For examples of enabling and configuring moves in the DocumentComparator, see the HandleMovesSample.java file that is included in this sample.

Background

There are a number of reasons for DeltaXML adopting the approach of identifying additions and deletions but not moves.

The first reason is that, in most situations, the delete and add behaviour is what is required. This is almost invariably the case where the XML represents data rather than a text document.

Secondly, the DeltaXML delta file contains no pointers or XPath expressions: all the elements have the same set of ancestors as in the original file(s). In order to represent a move, an XPath expression or a pointer is needed. This adds a level of complexity and makes processing of the delta files more difficult. It was a design goal of the delta format to keep it as simple as possible and also that the delta should reflect the structure of the files being compared.

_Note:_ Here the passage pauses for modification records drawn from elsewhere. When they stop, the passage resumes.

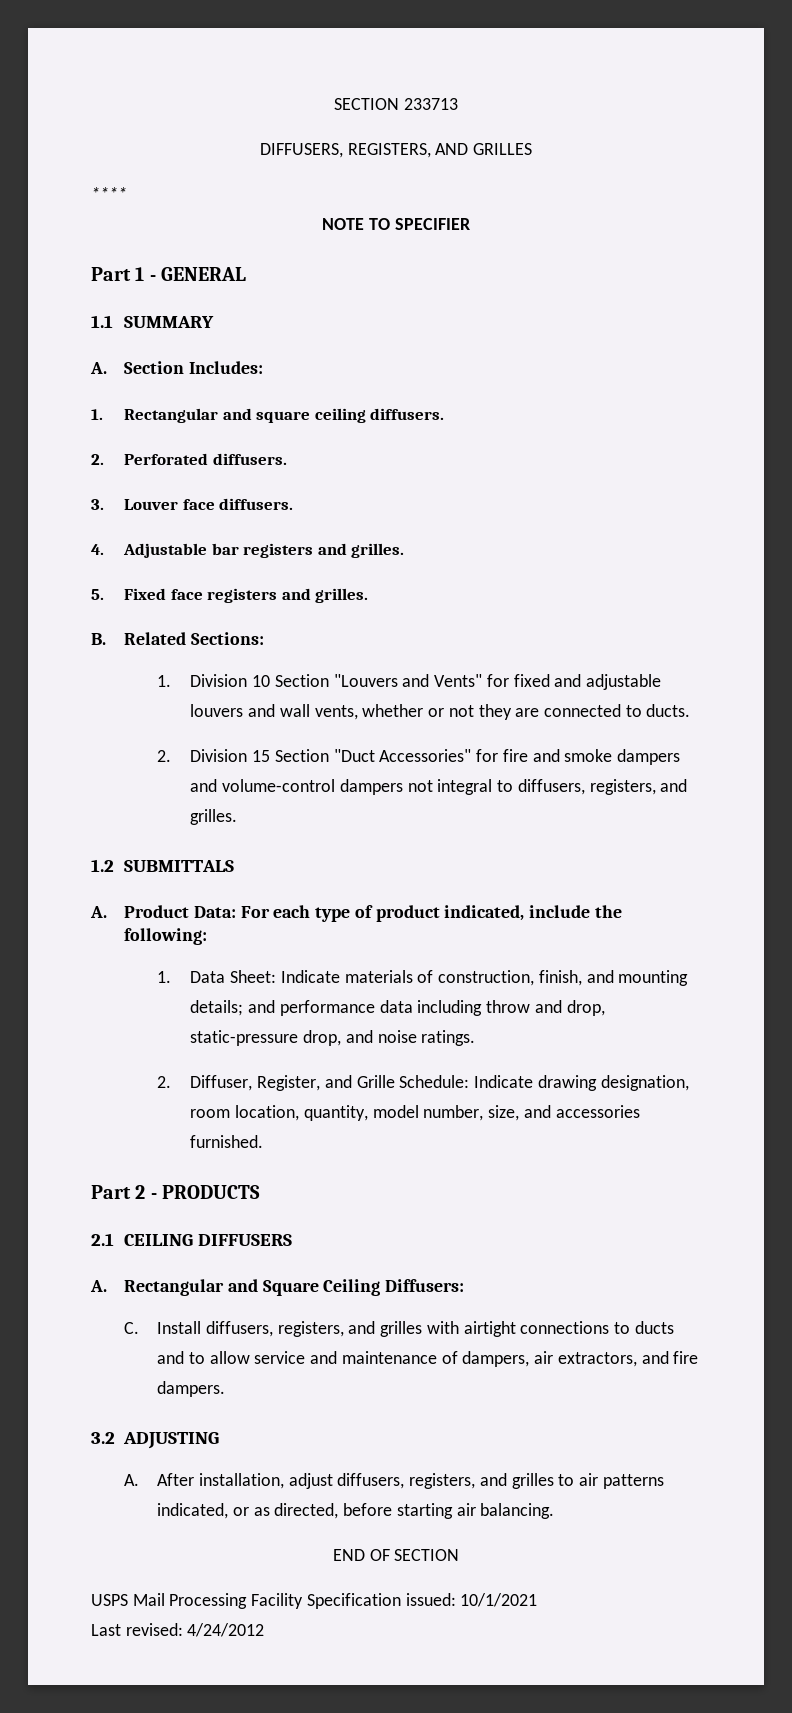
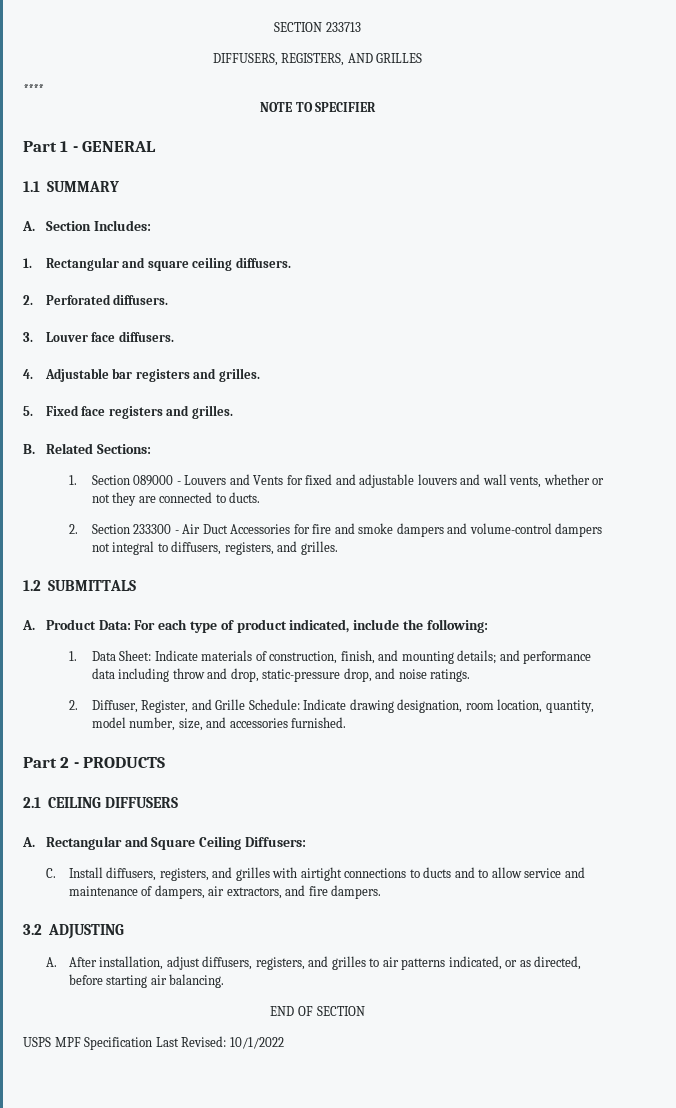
- 1. Division 10 Section "Louvers and Vents" for fixed and adjustable louvers and wall vents, whether or not they are connected to ducts.
+ 1. Section 089000 - Louvers and Vents for fixed and adjustable louvers and wall vents, whether or not they are connected to ducts.
- 2. Division 15 Section "Duct Accessories" for fire and smoke dampers and volume-control dampers not integral to diffusers, registers, and grilles.
+ 2. Section 233300 - Air Duct Accessories for fire and smoke dampers and volume-control dampers not integral to diffusers, registers, and grilles.
- USPS Mail Processing Facility Specification issued: 10/1/2021
- Last revised: 4/24/2012
+ USPS MPF Specification Last Revised: 10/1/2022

A third reason relates to the control complexity that is inherent in identifying moves. Here are some considerations:

  • how far away can an element be moved? Anywhere in the file? Anywhere in the same parent? grandparent?

  • how can we detect a move when the element has also been changed?

  • what happens when an element is moved and also copied?

  • when an element is deleted once and added in many places, is that a move?

  • when an element is added once and deleted in many places, is that a move? which elements correspond?

This leads us to the conclusion that, for reliable move detection, each element should be identified so that moves could be detected accurately. In this case it is in fact quite possible to use DeltaXML and, by simply processing the delta file, to detect and mark these moves.

How to identify moves by processing the delta file

If you have, in your files, a reliable way to detect which elements are the same in the two files, then moves can be identified by processing the delta file. For example, if you have an ID attribute on elements, these can be used in this way. Let's look at an example where a set of work and home contacts are represented in an XML file.

Example 1: an XML file representing a set of contacts (r1.xml in the sample resources on Bitbucket)

CODE
<records xmlns:deltaxml="http://www.deltaxml.com/ns/well-formed-delta-v1"> 
 <work-contacts> 
  <contact ID="johnsmith" deltaxml:key="johnsmith"> 
   <name>John Smith</name> 
   <phone type="office">+44 200 1234 567</phone> 
   <phone type="fax">+44 200 1234 568</phone> 
   <phone type="mobile">+44 200 1234 569</phone> 
  </contact> 
  <contact ID="markjones" deltaxml:key="markjones"> 
   <name>Mark Jones</name> 
   <phone type="office">+44 200 1234 599</phone> 
   <phone type="fax">+44 200 1234 599</phone> 
   <phone type="mobile">+44 200 1234 500</phone> 
  </contact> 
 </work-contacts> 
 <home-contacts> 
 </home-contacts> 
</records>

And, in a modified version we have moved John Smith to be a home contact, and we have updated his phone number.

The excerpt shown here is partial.